Hey, Microsoft, save everyone some time and check that little bit of information up front. I know you can afford the long distance minutes, but really. That looked like amateur hour.

I have started explaining to wrong callers that we got someone else’s phone number and to please remove it from their list. It has helped bring the number of calls to the house down quite a bit.

My cell phone is a different story. Irritation has gone mobile. That’s right, you guessed it. I get plenty of wrong numbers on my cell phone, too. Many sound like dumb young people with fat fingers trying to reach another pizza-and-Red-Bull-addled youth.

Some sound like they are some sort of ethnicity that would make the characters on Star Trek look like Ozzie and Harriet Nelson. Really, if you’re English sounds that much like Klingon, you really should learn how 0 – 9 works and simply give up on the fact that English will ever benefit you in any way. Stick to the East Armpitian and do us all a favor. It will save me having to try to figure out what the hell you’re trying to spit out.
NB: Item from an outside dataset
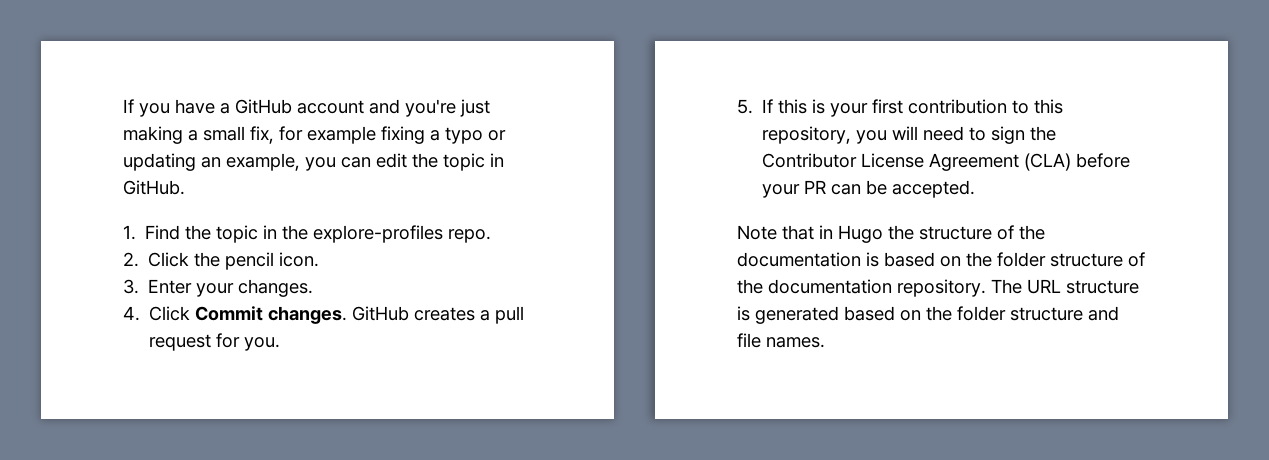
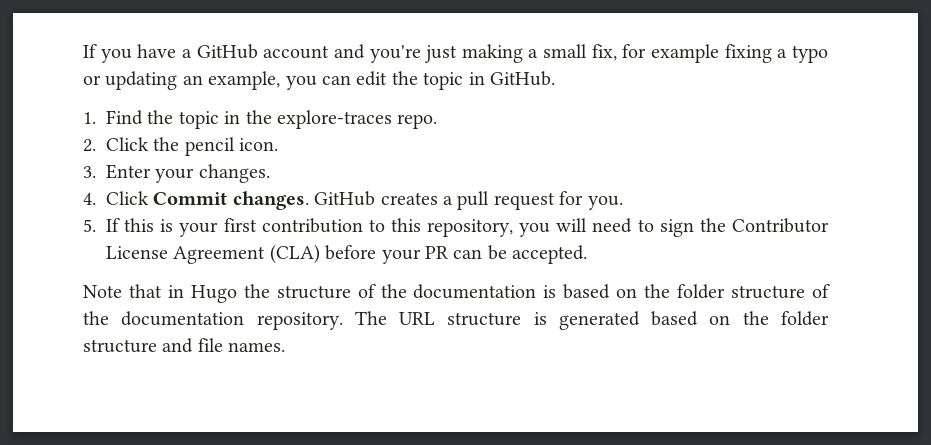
- 1. Find the topic in the explore-profiles repo.
+ 1. Find the topic in the explore-traces repo.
The opportunity to simply hang up is preferable to me at this point.

My cell phone has extra features of annoyance, new opportunities for people to dial in the wrong number. It has text messaging. Some of the text messages are weird. I get really pissed at having to pay 10 cents for someone else’s mistake, especially when my provider won’t disable the stupid service that I have no use, need, or desire for. But I digress. Suffice to say, I get a couple wrong text messages a month. It’s not even worth it to text them back and let them know the error of their ways. I’m not spending yet another dime for their screw-ups.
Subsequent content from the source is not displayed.